WHAT YOU NEED TO DO:
Look through the material for lines with the word "Rwanda", and copy each one.
··· DATA UNDER STUDY ···
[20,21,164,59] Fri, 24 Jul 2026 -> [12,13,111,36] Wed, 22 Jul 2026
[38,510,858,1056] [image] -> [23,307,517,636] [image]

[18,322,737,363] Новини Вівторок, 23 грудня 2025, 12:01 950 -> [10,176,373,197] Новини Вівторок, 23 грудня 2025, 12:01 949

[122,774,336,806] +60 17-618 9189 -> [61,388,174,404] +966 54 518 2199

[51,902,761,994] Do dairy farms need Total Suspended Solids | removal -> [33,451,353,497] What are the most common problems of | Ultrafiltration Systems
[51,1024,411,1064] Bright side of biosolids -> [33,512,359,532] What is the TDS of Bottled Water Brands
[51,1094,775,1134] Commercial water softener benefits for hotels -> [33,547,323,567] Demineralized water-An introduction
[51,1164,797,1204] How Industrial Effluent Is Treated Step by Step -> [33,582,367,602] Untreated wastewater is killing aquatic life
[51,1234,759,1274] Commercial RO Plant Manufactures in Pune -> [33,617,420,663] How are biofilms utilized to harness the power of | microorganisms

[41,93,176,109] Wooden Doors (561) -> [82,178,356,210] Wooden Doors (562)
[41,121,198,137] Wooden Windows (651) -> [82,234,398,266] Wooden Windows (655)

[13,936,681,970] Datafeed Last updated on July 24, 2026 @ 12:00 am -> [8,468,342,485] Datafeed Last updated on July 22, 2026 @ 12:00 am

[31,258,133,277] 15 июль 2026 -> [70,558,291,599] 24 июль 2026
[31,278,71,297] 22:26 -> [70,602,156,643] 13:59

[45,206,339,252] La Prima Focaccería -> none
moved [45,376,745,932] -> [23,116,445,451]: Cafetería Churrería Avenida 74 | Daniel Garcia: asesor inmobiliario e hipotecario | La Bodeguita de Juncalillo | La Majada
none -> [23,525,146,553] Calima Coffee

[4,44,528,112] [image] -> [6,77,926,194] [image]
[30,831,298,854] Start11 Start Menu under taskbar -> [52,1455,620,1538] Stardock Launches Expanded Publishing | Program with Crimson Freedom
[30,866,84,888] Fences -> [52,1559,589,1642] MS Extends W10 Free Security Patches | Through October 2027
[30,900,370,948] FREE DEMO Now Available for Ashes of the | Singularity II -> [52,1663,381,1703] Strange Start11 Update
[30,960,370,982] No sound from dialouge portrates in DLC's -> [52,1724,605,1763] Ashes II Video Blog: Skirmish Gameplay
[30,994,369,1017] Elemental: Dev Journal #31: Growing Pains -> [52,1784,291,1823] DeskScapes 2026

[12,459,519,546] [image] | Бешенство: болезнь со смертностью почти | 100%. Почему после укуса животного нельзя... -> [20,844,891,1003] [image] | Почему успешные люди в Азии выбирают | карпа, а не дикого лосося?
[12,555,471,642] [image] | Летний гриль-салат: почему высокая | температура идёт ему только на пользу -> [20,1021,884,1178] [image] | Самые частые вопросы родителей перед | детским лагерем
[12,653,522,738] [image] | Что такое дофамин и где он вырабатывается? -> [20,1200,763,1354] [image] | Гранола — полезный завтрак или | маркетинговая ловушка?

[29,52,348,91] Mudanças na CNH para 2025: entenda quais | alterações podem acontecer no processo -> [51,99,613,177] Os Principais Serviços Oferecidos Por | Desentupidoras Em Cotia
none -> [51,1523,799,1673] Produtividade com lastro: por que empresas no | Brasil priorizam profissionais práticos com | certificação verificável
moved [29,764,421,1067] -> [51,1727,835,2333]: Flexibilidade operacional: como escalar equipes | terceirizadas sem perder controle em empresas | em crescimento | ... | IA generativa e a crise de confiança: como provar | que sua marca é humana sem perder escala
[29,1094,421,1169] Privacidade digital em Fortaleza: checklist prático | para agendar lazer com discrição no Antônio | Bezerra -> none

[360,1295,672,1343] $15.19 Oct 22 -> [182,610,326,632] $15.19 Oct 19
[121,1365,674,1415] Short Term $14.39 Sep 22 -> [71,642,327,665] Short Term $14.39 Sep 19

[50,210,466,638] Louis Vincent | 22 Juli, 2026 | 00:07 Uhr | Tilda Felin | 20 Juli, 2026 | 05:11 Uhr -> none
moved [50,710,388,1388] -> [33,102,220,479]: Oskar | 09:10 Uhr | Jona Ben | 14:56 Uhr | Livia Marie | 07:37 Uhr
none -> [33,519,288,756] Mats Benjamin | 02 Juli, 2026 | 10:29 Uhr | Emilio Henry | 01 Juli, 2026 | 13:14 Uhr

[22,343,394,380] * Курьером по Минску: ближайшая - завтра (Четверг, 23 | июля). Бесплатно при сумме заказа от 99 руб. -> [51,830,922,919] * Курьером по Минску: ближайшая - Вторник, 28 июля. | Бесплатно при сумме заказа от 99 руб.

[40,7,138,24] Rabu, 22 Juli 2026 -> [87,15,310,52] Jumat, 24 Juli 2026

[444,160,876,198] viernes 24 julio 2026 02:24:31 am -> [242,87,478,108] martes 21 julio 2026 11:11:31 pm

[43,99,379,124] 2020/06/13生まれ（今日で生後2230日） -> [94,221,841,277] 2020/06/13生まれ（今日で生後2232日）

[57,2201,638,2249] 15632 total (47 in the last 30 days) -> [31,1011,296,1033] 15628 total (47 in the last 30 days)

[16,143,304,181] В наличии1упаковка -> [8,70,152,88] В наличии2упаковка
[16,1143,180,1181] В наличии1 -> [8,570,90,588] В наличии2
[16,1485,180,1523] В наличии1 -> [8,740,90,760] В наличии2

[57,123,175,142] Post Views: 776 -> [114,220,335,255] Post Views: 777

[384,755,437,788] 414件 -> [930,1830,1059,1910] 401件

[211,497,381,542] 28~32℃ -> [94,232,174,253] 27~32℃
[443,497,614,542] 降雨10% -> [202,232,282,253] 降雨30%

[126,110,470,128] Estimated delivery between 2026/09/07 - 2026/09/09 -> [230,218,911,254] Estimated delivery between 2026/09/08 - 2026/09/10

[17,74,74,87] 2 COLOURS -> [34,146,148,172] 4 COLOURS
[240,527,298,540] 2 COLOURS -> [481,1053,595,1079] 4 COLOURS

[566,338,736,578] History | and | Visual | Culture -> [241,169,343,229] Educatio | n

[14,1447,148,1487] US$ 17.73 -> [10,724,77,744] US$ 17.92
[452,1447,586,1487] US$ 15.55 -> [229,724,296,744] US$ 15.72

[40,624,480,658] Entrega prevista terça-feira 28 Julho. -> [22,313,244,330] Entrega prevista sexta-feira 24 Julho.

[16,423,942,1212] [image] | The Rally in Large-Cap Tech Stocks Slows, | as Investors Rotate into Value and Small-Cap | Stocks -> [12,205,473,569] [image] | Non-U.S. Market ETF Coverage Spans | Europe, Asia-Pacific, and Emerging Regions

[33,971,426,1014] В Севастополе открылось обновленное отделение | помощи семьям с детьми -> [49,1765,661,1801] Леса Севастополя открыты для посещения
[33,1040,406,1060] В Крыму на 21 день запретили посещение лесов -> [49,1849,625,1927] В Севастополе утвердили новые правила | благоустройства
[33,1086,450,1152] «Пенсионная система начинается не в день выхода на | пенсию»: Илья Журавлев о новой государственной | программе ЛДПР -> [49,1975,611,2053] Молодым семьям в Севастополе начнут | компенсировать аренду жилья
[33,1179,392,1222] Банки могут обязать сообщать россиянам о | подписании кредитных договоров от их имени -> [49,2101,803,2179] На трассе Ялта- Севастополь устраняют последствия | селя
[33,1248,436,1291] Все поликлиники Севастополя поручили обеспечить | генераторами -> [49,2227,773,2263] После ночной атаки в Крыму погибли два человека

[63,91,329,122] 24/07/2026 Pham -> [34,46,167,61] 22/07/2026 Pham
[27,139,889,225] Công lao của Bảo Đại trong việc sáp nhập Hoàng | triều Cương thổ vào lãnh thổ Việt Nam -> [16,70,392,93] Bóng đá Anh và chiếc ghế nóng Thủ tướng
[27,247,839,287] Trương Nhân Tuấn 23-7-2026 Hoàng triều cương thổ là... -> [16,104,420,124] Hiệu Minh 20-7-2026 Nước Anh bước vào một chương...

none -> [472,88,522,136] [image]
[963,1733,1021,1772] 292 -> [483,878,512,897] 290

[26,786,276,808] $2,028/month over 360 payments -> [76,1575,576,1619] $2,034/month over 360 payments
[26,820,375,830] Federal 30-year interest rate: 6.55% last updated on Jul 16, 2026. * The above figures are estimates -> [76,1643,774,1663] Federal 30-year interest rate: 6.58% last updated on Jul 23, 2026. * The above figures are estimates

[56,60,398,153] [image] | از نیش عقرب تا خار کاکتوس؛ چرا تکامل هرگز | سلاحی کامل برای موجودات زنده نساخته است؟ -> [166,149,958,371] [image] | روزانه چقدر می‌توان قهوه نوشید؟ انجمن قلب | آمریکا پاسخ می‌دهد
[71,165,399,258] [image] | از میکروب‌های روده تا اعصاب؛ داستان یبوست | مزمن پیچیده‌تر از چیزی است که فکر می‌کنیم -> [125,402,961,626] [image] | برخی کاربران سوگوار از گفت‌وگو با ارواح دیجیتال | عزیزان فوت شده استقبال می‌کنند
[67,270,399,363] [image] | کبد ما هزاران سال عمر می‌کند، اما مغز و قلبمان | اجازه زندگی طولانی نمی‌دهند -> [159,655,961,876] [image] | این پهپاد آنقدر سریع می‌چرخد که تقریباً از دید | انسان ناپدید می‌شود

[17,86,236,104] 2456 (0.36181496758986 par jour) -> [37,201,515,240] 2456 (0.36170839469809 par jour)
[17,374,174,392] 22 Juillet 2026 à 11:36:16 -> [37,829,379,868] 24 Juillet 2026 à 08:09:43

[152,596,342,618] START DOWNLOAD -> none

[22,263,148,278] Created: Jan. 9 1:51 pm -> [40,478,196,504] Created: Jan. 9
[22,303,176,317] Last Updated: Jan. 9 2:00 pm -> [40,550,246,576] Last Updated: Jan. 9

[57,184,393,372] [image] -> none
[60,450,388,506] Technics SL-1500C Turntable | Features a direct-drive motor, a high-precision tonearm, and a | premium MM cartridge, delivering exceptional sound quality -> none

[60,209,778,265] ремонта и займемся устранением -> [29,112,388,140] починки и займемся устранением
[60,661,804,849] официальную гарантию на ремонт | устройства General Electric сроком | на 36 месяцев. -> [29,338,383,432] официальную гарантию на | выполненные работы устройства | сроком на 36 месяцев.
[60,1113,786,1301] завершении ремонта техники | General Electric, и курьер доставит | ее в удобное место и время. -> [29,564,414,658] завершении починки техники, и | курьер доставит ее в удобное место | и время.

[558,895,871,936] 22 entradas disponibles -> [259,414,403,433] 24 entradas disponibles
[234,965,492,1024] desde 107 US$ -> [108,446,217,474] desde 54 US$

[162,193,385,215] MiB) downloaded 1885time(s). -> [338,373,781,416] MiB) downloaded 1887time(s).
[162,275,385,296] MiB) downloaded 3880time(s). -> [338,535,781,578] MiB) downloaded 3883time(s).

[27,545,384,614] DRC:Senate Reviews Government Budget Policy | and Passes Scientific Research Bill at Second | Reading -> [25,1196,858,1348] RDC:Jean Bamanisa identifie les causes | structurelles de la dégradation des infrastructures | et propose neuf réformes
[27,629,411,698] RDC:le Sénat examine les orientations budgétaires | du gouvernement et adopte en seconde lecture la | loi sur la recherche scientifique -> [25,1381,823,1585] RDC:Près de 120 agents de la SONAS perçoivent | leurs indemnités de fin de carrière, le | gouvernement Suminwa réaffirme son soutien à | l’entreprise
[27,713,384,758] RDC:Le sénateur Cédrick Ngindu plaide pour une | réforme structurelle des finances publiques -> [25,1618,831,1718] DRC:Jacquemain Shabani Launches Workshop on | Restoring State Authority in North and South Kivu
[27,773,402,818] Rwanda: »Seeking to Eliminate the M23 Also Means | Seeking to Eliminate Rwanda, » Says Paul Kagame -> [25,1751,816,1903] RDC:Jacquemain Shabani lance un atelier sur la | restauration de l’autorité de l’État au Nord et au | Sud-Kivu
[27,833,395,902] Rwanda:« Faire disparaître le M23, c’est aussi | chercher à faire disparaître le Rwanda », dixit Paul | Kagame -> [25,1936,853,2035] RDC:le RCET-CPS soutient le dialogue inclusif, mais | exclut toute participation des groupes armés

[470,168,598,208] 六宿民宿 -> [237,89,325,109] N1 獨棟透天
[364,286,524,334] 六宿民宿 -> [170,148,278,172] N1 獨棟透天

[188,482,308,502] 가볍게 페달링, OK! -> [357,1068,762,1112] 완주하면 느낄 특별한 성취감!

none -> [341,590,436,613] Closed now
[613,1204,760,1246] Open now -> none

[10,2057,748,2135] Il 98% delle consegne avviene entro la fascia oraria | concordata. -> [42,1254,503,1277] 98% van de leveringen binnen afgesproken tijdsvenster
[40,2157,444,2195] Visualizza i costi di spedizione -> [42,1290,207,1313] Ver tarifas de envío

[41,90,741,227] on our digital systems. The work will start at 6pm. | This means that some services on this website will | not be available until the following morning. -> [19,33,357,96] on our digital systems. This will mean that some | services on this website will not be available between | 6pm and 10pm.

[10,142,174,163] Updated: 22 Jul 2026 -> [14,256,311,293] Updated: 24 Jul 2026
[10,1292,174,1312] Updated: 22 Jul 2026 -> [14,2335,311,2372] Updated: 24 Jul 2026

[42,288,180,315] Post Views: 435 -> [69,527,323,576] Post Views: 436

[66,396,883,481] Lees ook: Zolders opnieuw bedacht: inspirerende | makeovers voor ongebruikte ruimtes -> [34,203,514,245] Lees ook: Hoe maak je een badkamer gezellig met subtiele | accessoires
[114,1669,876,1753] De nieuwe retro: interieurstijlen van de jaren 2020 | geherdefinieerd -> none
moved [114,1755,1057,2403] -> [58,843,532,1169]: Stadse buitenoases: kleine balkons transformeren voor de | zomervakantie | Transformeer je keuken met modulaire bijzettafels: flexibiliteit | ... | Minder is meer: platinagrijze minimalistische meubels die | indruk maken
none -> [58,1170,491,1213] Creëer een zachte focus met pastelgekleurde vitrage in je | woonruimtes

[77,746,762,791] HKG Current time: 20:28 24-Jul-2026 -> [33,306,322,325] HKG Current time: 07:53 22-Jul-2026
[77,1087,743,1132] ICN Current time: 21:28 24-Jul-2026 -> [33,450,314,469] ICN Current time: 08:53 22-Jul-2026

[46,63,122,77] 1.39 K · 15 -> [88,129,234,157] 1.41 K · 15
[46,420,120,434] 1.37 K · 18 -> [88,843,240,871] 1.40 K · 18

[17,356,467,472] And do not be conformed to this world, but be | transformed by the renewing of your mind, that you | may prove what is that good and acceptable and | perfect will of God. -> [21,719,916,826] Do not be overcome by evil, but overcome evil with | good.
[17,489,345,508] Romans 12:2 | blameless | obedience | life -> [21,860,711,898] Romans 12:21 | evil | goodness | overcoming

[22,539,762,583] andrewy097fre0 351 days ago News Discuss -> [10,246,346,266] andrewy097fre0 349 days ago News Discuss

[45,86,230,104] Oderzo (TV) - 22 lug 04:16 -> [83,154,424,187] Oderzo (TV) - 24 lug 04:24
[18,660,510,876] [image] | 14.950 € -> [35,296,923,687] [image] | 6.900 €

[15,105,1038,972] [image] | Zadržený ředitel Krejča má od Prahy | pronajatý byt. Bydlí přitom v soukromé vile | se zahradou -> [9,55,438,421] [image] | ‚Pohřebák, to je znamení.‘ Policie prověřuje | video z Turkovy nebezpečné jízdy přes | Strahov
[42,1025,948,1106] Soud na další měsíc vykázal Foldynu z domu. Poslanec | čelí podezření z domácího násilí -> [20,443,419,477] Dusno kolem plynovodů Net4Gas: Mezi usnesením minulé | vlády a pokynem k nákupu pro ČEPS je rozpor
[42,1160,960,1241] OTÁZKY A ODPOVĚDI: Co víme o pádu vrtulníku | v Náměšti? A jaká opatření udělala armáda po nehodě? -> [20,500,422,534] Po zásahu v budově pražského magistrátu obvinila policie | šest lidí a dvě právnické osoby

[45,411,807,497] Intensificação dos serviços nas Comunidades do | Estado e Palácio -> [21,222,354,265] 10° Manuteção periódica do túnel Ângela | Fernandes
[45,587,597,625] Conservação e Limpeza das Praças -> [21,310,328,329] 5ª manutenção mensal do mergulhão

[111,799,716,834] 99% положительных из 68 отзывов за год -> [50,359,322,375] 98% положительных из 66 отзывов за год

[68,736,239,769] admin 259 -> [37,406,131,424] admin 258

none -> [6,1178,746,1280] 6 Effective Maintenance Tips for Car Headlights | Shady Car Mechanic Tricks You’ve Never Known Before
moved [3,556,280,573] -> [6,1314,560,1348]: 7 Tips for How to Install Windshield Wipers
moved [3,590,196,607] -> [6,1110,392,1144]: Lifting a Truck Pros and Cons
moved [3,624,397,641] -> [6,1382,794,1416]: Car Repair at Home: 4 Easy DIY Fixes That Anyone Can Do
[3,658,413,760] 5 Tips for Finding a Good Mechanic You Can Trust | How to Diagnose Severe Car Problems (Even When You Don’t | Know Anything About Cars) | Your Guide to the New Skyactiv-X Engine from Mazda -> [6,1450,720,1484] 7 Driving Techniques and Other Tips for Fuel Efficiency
···
SOLUTION FOR THIS TASK:
[27,773,402,818] Rwanda: »Seeking to Eliminate the M23 Also Means | Seeking to Eliminate Rwanda, » Says Paul Kagame -> [25,1751,816,1903] RDC:Jacquemain Shabani lance un atelier sur la | restauration de l’autorité de l’État au Nord et au | Sud-Kivu
[27,833,395,902] Rwanda:« Faire disparaître le M23, c’est aussi | chercher à faire disparaître le Rwanda », dixit Paul | Kagame -> [25,1936,853,2035] RDC:le RCET-CPS soutient le dialogue inclusif, mais | exclut toute participation des groupes armés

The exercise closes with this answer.